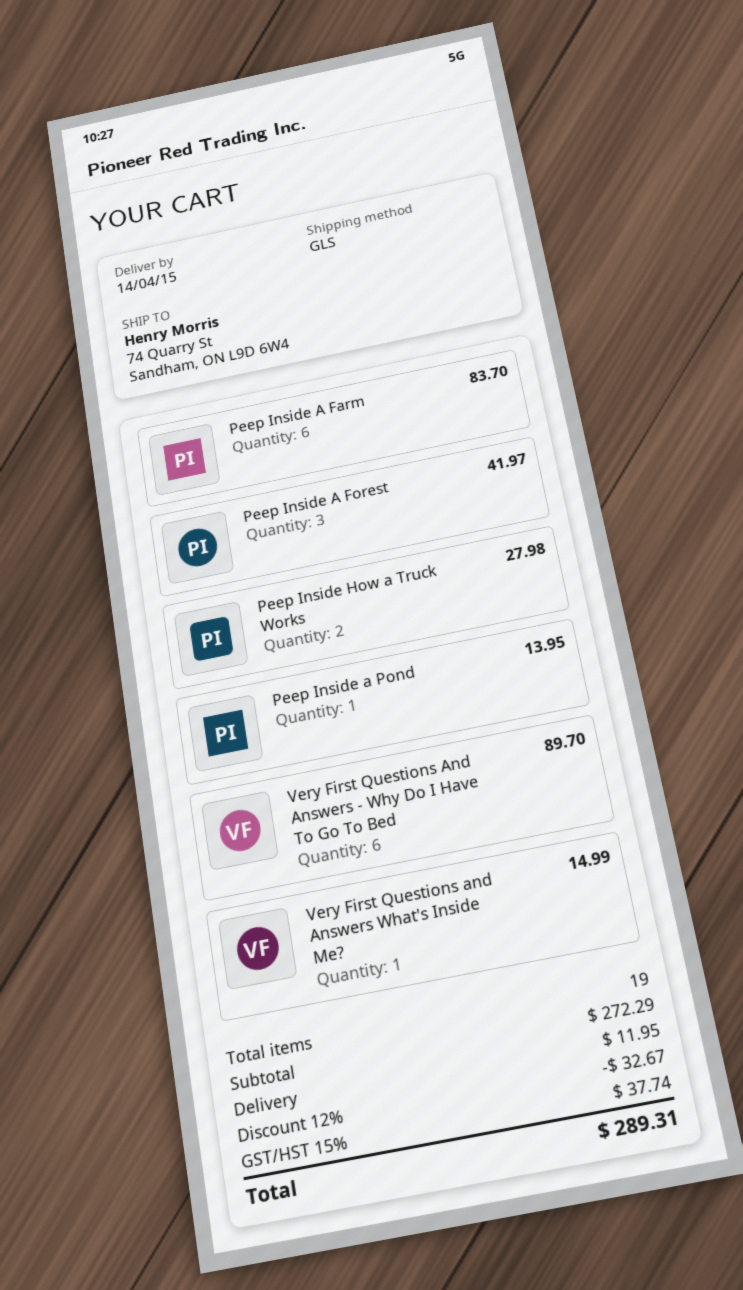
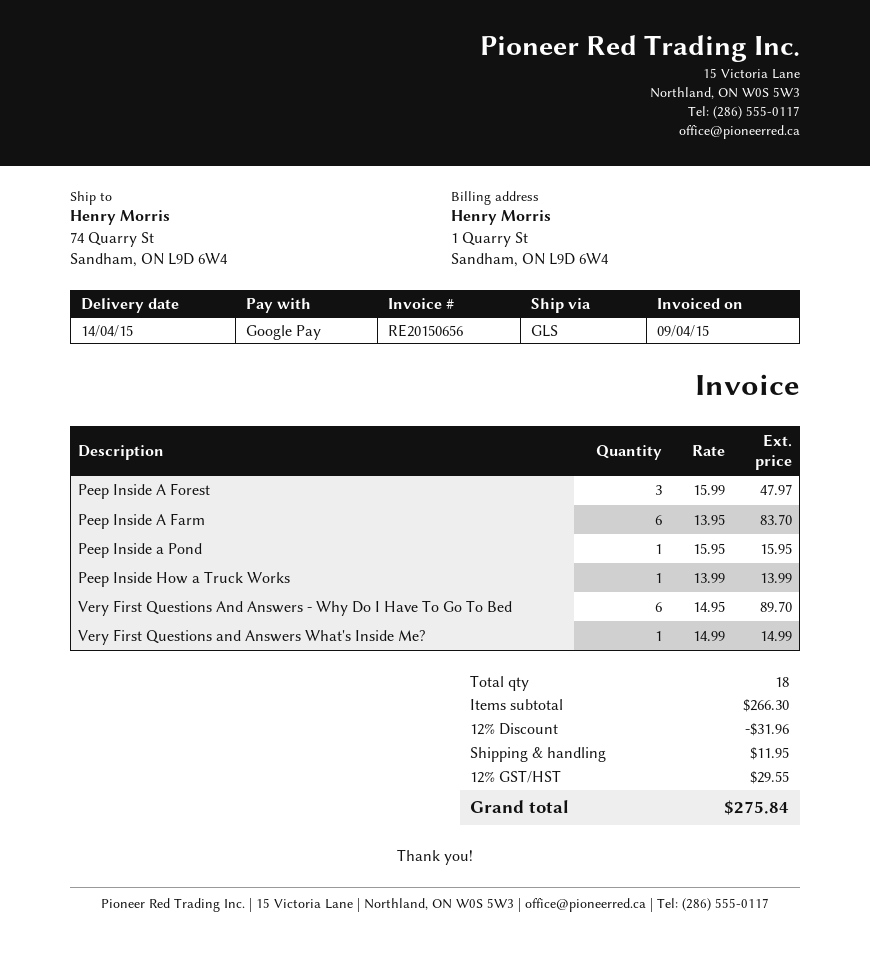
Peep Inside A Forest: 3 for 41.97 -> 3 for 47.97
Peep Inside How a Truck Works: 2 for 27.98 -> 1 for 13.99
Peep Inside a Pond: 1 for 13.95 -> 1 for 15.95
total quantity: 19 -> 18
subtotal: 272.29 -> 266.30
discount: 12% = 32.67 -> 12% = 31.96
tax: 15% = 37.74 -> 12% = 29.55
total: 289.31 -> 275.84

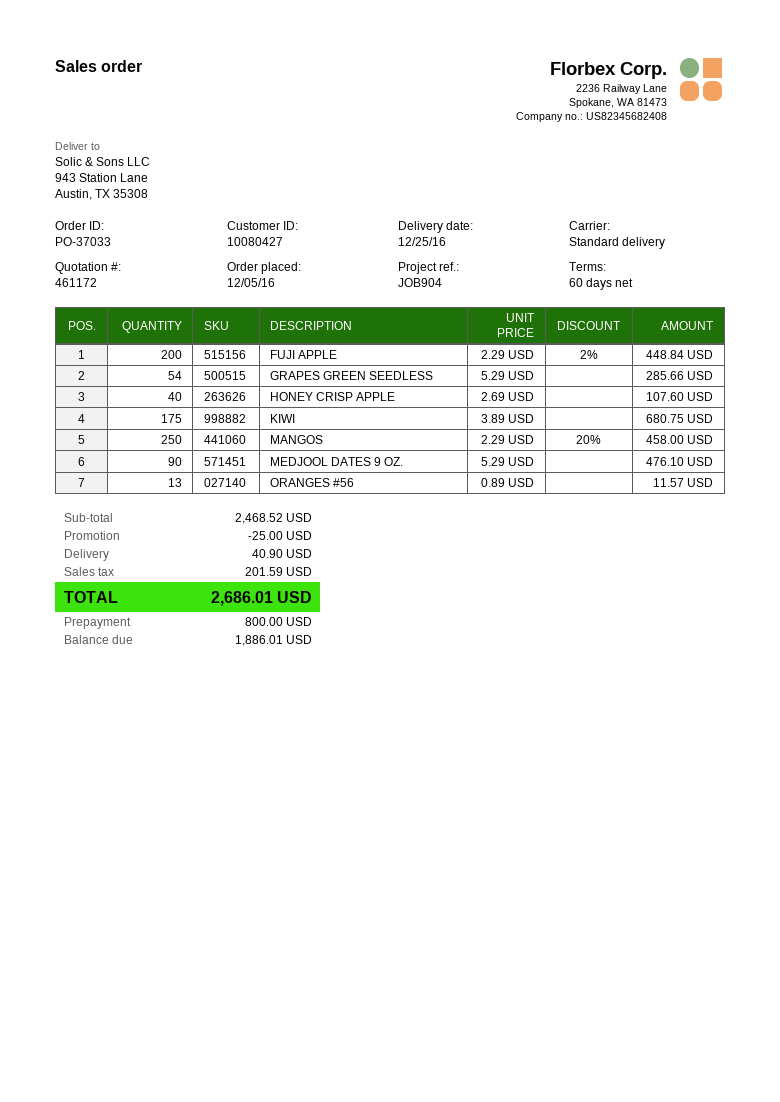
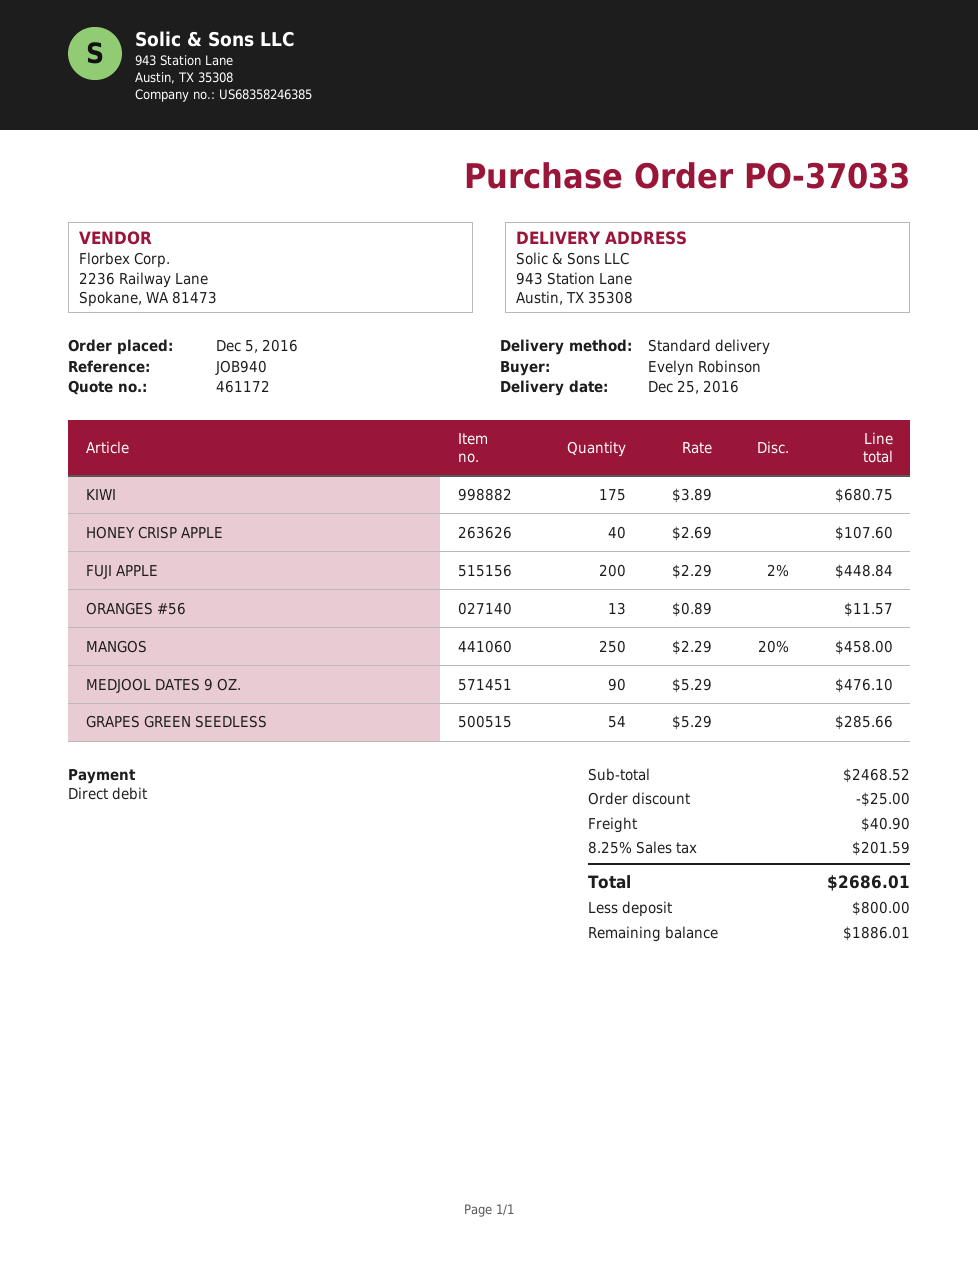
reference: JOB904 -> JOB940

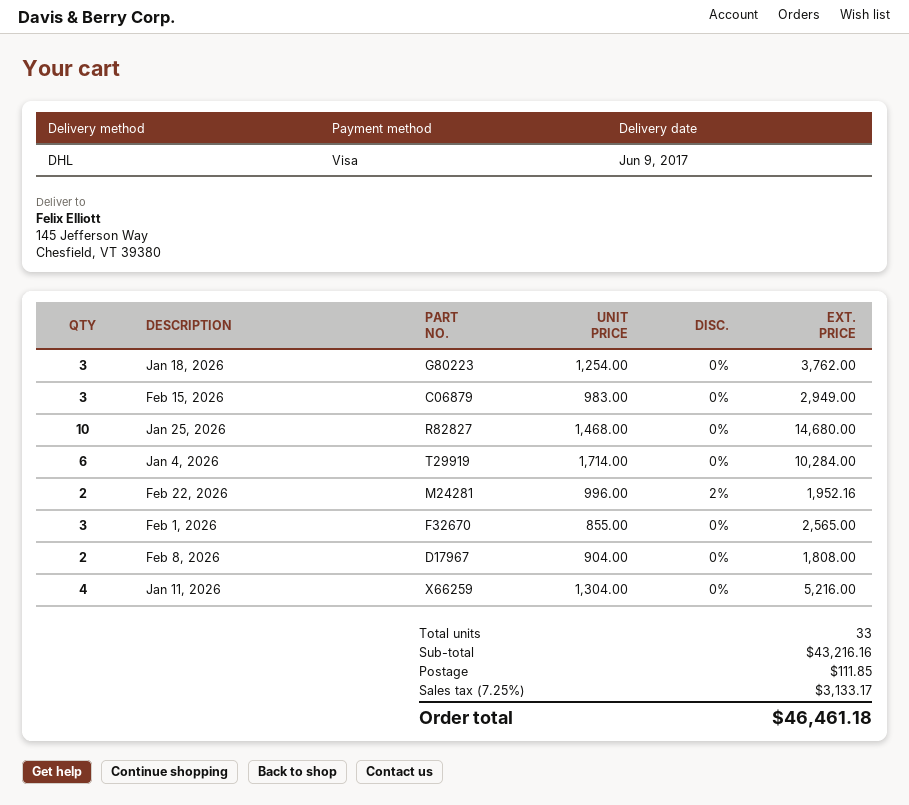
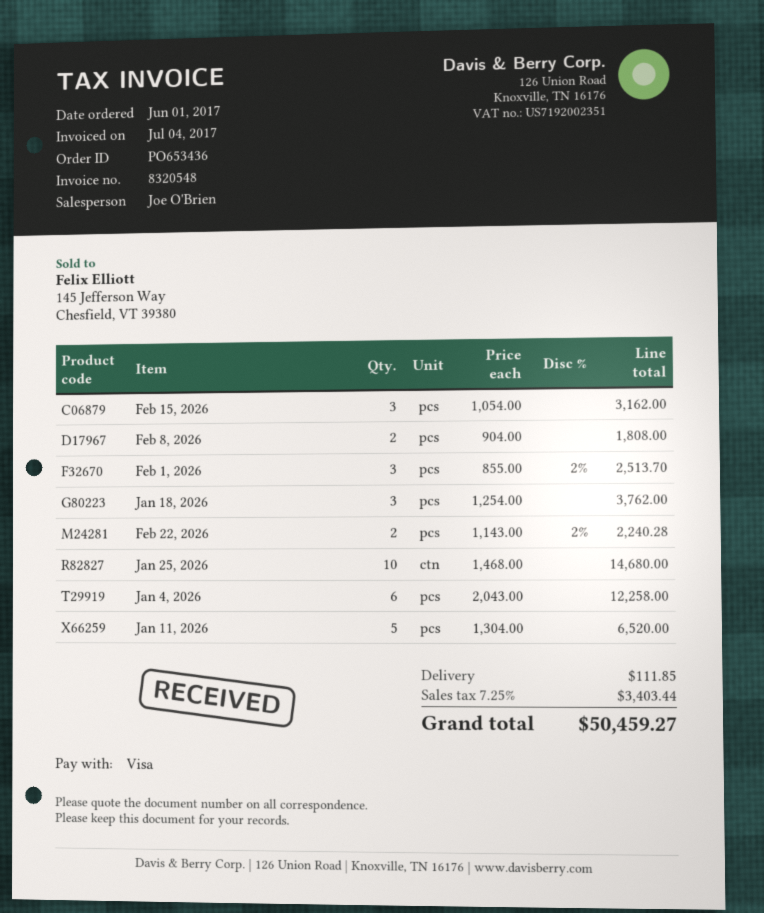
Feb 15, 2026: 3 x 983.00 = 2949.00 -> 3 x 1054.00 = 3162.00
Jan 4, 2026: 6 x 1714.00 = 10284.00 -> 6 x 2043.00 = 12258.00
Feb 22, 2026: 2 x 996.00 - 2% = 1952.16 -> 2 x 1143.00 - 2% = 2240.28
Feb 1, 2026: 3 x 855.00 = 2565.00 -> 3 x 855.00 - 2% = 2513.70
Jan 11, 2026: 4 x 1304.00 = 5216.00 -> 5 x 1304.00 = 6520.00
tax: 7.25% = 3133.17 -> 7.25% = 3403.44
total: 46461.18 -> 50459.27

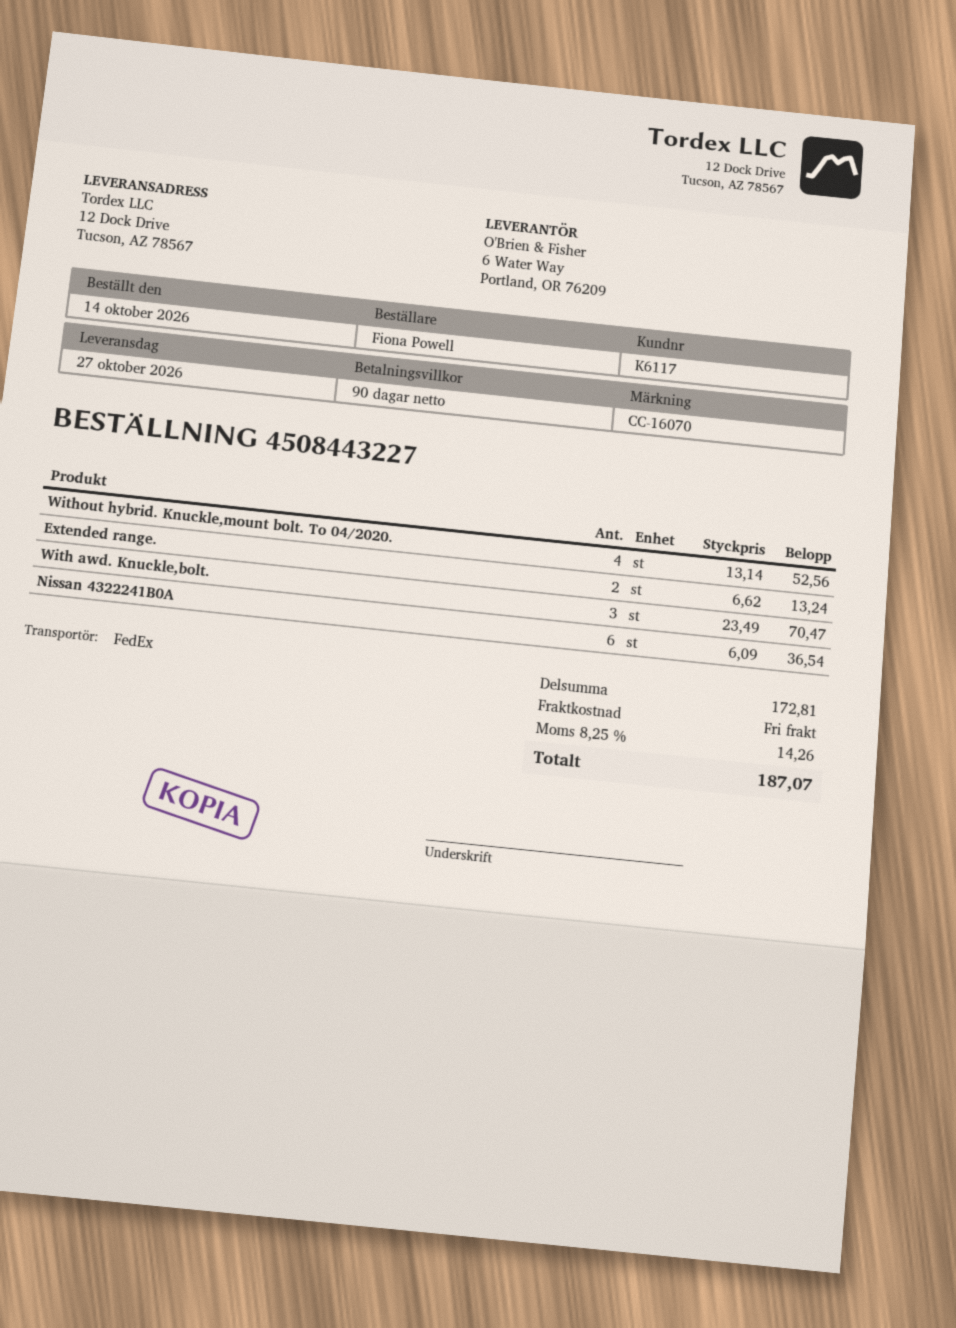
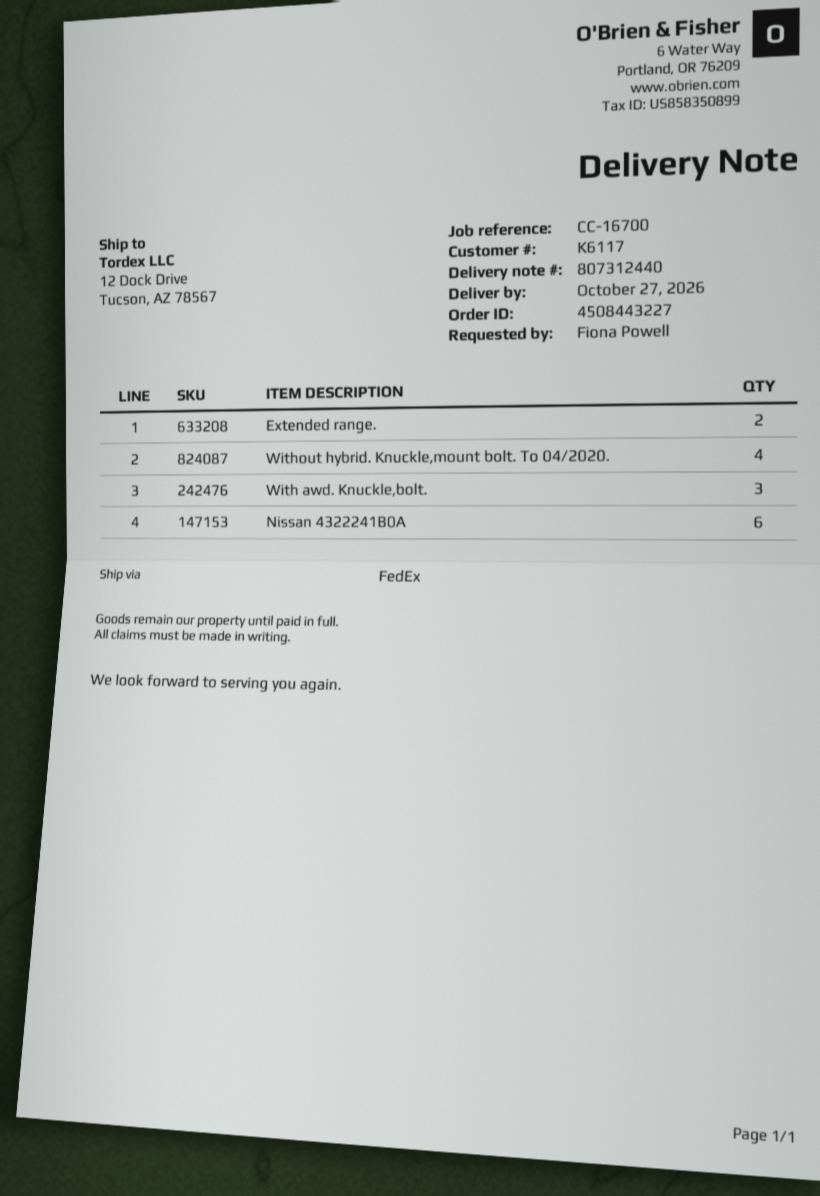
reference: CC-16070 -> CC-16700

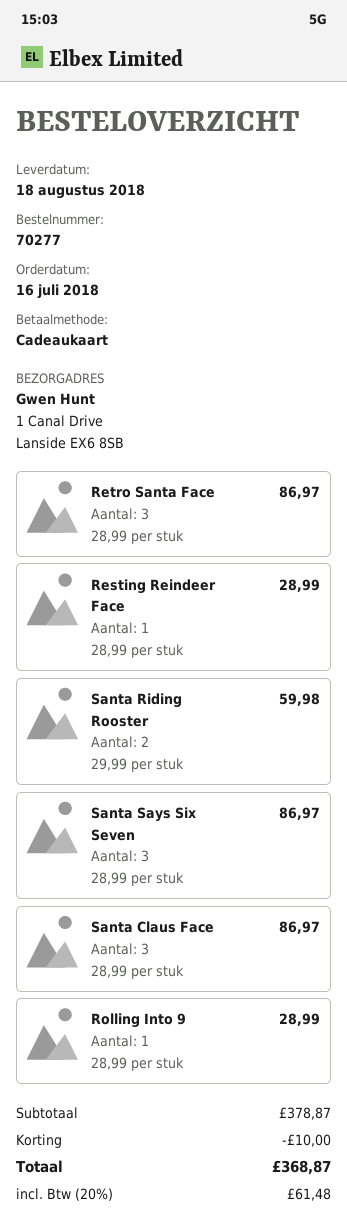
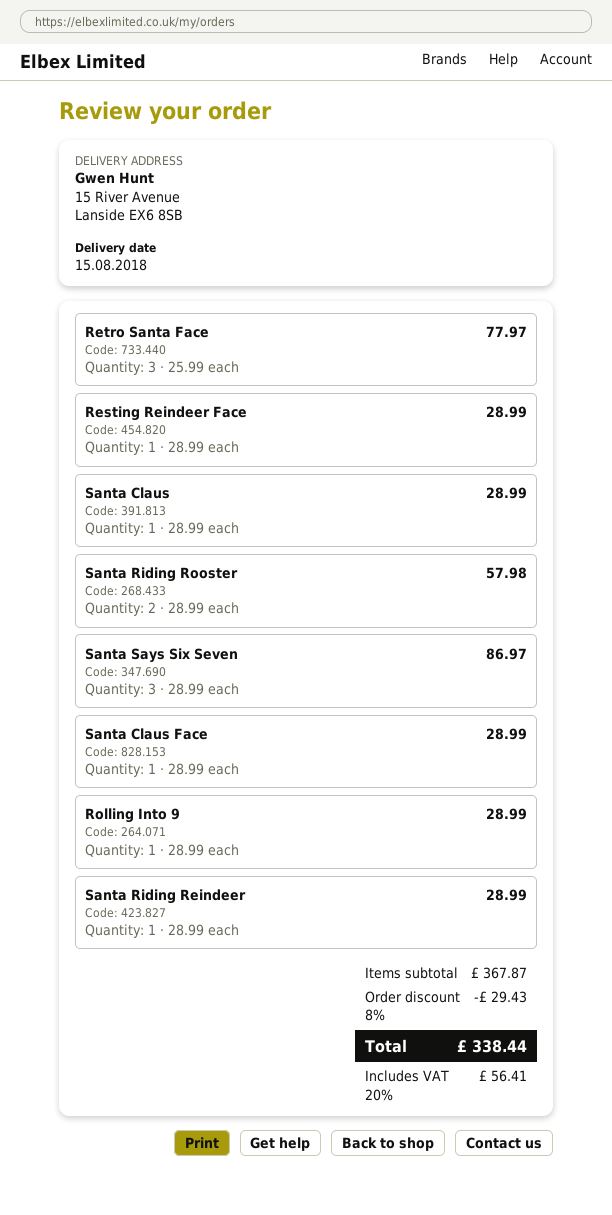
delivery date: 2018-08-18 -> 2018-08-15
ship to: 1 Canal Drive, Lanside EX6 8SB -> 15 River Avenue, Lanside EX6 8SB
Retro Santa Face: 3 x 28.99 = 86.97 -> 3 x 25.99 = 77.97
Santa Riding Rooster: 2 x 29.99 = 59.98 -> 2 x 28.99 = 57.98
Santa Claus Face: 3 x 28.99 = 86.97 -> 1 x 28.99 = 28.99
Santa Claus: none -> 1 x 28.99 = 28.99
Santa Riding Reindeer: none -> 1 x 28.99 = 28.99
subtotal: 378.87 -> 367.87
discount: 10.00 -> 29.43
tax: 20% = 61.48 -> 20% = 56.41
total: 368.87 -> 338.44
---*---
▸ TASK ITEM: Print exactly the lines between the line with "Santa Riding Reindeer: none" and the final line of the records above, both included.

▸ SOLUTION FOR THIS EXERCISE:
Santa Riding Reindeer: none -> 1 x 28.99 = 28.99
subtotal: 378.87 -> 367.87
discount: 10.00 -> 29.43
tax: 20% = 61.48 -> 20% = 56.41
total: 368.87 -> 338.44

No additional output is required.